After taking it out, I proceeded to remove the remaining parts. The cooler inner part was held in place by only two bolts, which I managed to remove without much difficulty. Once again, I had to use the scraper to carefully separate the middle section from the lower one.
The lower section was attached to the engine block with six bolts. I believe that the two bolts at the left end of the lower plate were the cause of the leak. These two bolts were very loose and their placement matched the stream of oil we had noticed when searching for the leak. Unfortunately, you cannot get to the bolts without removing the entire assembly.
After dismantling the parts, I took the time to thoroughly clean them. Due to the long-lasting leak, the housings were covered in an impressive amount of oil and grime. I began by using a scraper to remove most of the oil and then proceeded to brush and degrease the rest. Once the cleaning was done, I focused on removing the stuck gasket material, which took several hours and a handful of razor blades.
At first, I thought the parts were made of aluminum, but after testing with a magnet I now believe them to be steel. To prevent rusting and aid in discovering future leaks, I gave them a fresh coat of paint.
I reassembled the cooler in reverse order from the disassembly process. I applied a very small amount of Permatex The Right Stuff 90-minute gasket maker to the oil side of the cooler to ensure there were no leaks and to act as an adhesive for the gaskets due to the limited space. Although everything assembled great, there was one thing that continued to concern me.

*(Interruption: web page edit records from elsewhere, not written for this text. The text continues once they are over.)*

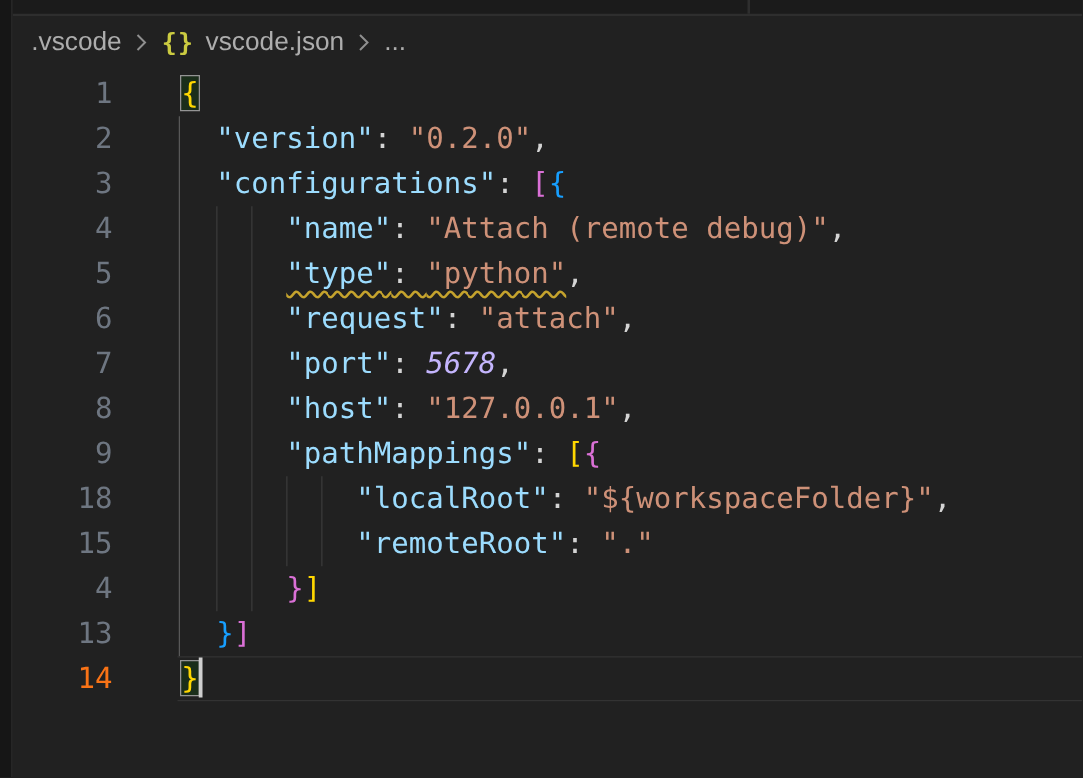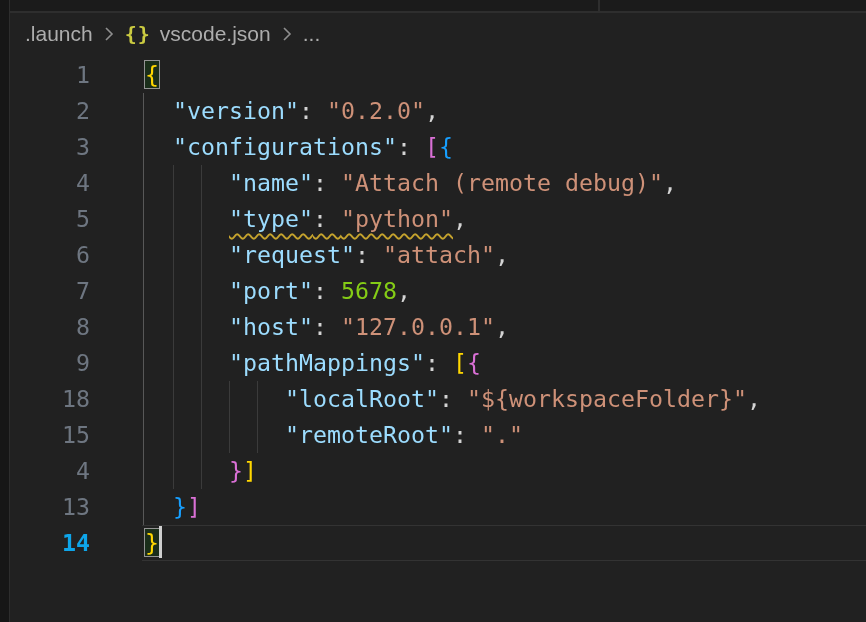".launch" span.crumb { text: .launch -> .vscode }
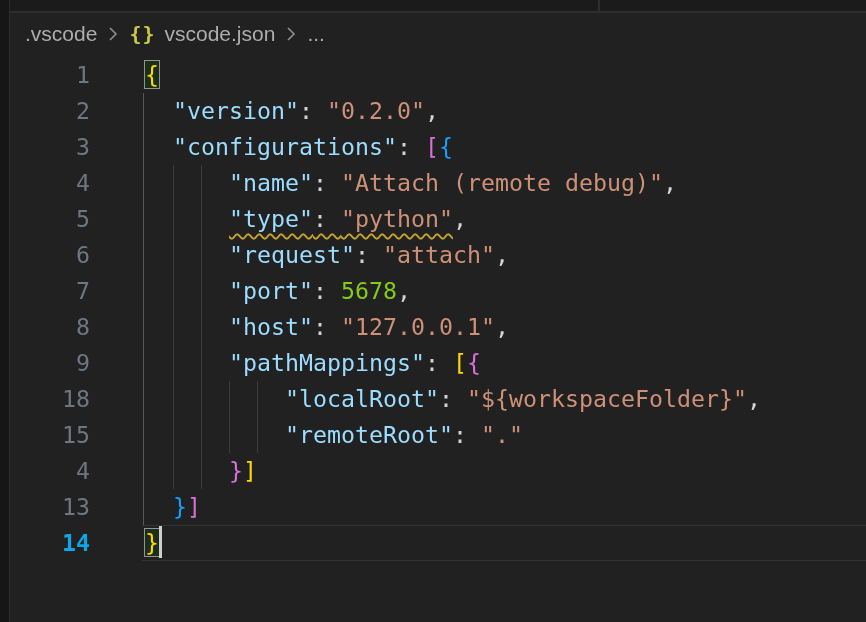"5678" .tk-num { color: #84cc16 -> #c4b5fd; font-style: none -> italic }
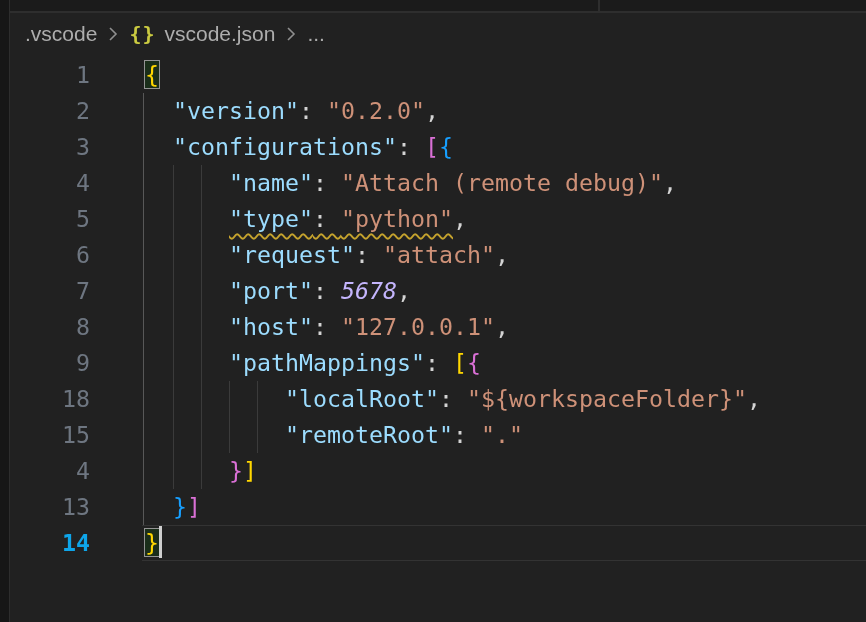"14" .row.active .gutter { color: #0ea5e9 -> #f97316; font-weight: bold -> none }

As someone who's fairly new to working on old Detroit Diesels, I must confess that there are many things I don't know. For example, the seal I received for the upper coolant outlet didn't resemble the one I removed. Frankly, I had my doubts about whether it would work properly. I contacted Luke to confirm the part number, and he assured me it was correct.
Despite my reservations, I went ahead and installed the new seal. Unfortunately, upon refilling the coolant, it started to leak when the water level reached the top of the oil cooler.
I immediately informed Luke, hoping to obtain a different seal. He asked me to take some measurements and promptly shipped a new one. In the meantime, since the old seal wasn't leaking or damaged, I reinstalled it. Although I had to adjust it a few times, it eventually sealed perfectly. If someone has more insight into this new seal (flat vs beveled) I would love to hear it.
After we finished this repair, I had fantasies of pulling into the next campsite with a car that was not embarrassingly covered in oil. Thankfully, this rebuild has held for the 4000 miles we have since driven the bus.
Unfortunately, we developed an even worse oil leak in a different spot not long after we took off on the next leg of our trip - but that is a story for another time.